Human papilloma virus (HPV) was back in the news on both sides of the Atlantic early this year. The UK press was euphoric about a new vaccine against HPV which would be available 'within the next five years'. [1] This is indeed good news but predictions of women no longer needing cervical smears seemed a little premature, given that the vaccines have not yet completed clinical trials.
The two vaccines currently being developed are Gardasil, made by Merck, and Cervarix, from GlaxoSmithKline (GSK). Both protect against the HPV-16 and HPV-18 strains, which cause over 70% of cervical cancer cases. Gardasil also protects against some other HPV strains that cause genital warts. [1] The hope is that this will improve take up rates of the vaccine in men. Dr Anne Szarewski, of Cancer Research UK considers both men and women will need to be vaccinated in order to maximise the potential reduction in cervical cancer. [1]

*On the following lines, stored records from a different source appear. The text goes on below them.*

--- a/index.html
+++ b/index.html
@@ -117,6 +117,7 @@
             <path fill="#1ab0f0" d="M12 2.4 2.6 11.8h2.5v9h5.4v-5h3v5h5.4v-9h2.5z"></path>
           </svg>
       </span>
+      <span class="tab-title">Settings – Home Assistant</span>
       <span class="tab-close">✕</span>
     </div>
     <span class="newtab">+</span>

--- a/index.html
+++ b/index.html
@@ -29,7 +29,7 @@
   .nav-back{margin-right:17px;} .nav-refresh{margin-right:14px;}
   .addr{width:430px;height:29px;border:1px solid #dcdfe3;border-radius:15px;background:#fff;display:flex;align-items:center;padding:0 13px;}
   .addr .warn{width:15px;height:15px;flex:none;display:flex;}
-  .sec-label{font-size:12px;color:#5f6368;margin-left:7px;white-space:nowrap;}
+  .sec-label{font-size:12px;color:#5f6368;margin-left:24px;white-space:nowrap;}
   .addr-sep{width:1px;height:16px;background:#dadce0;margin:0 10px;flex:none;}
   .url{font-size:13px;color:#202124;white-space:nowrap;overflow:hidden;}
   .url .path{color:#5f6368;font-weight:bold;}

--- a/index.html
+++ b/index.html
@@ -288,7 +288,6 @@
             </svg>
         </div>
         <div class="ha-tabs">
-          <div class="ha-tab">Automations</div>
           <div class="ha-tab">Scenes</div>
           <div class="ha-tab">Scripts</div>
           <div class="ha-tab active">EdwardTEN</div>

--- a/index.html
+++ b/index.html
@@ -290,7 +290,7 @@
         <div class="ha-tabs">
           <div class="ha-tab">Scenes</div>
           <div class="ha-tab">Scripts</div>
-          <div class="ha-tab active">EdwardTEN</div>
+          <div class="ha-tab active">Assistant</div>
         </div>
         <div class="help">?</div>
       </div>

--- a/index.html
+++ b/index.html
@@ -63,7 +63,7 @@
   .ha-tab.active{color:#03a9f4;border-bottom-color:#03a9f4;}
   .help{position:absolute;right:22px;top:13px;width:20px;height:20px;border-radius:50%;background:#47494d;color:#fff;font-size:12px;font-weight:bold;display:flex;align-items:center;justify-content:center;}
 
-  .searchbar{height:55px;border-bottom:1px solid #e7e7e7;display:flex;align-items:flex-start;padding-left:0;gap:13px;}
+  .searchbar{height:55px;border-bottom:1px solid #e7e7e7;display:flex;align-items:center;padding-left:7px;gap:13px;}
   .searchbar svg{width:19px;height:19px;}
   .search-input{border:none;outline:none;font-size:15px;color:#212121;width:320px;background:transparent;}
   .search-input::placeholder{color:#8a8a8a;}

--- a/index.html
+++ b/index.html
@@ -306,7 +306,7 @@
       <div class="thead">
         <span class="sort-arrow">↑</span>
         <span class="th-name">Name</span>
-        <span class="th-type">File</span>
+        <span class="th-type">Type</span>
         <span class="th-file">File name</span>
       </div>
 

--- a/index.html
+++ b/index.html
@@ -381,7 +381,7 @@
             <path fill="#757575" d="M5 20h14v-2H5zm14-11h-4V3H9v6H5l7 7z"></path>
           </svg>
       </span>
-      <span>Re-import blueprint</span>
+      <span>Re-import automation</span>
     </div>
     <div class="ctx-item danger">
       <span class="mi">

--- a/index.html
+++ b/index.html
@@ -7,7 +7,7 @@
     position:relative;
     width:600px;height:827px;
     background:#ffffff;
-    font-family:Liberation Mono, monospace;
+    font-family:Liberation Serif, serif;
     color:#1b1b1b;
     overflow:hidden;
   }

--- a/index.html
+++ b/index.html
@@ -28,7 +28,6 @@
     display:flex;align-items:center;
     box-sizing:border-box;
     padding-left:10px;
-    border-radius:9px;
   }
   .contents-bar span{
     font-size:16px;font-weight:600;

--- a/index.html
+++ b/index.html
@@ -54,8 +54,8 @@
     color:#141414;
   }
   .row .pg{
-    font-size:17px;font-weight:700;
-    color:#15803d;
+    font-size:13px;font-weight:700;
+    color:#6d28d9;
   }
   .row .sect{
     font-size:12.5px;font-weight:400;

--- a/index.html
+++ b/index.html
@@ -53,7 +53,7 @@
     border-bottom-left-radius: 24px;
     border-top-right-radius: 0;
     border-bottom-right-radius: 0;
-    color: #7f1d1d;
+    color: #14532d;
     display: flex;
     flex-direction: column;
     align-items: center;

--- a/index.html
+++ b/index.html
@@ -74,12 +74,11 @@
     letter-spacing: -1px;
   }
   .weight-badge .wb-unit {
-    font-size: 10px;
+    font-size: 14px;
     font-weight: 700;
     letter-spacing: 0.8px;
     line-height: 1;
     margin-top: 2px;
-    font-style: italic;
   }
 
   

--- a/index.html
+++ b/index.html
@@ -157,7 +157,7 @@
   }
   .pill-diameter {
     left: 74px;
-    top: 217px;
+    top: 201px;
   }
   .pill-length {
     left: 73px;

If the vaccine proves to confer long-lasting protection, the developers quite rightly identify the main problem regarding its use will be the ethical dilemma of vaccinating, say twelve year-old girls, against what is essentially a sexually transmitted disease. Prevention is clearly better than cure, but could prevention of this STI induce complacency in sexual behaviour that may cause a rise in the spread of others? Certainly the complacency associated with the increasing availability of ART for AIDS patients [2] does not look encouraging for preventative measures depending on an HPV vaccine alone. HPV is causing other ethical dilemmas in the USA where a controversial study funded by the National Institutes of Health is proposing to research how HPV is passed from men to their female sexual partners. According to lead researcher, Dr Anna Giuliano of the Moffitt Cancer Center, the aim is to learn whether men should be vaccinated against HPV along with women.[3] Clearly she needs to talk with Dr Szarewski who already seems sure that they should be.
Another issue for Dr Giuliano is that the men in the study, mostly recruited from Mexico and Brazil, won't be told whether they are infected or not. 'There is no treatment for HPV, so we are not doing any harm by not disclosing infections,' Giuliano said. 'There also is no strategy for prevention of transmission to partners,' she said, 'because condoms aren't protective against HPV.' We should perhaps hear more about that in the UK whilst we await the vaccine, as most condom users are blissfully unaware of this. One further twist in the tale is that Americans were officially unaware that HPV caused cervical cancer until this year. The National Institute of Environmental Health Sciences and the National Toxicology Program, which maintain the official list of carcinogens and update it every two years, only just added HPV, along with Hep B and C, to the list in January 2005. [4]
So now it's official. HPV is a sexually transmitted disease against which the condom offers no protection; it has carcinogenic strains against which there will be no vaccine for at least five years. This surely has implications for sexual health promotion to which the Department of Health continues to turn its back leaving every sexually active man to 'do what seems right in his own eyes'. [5] The outcome now is likely to be no better than it was then.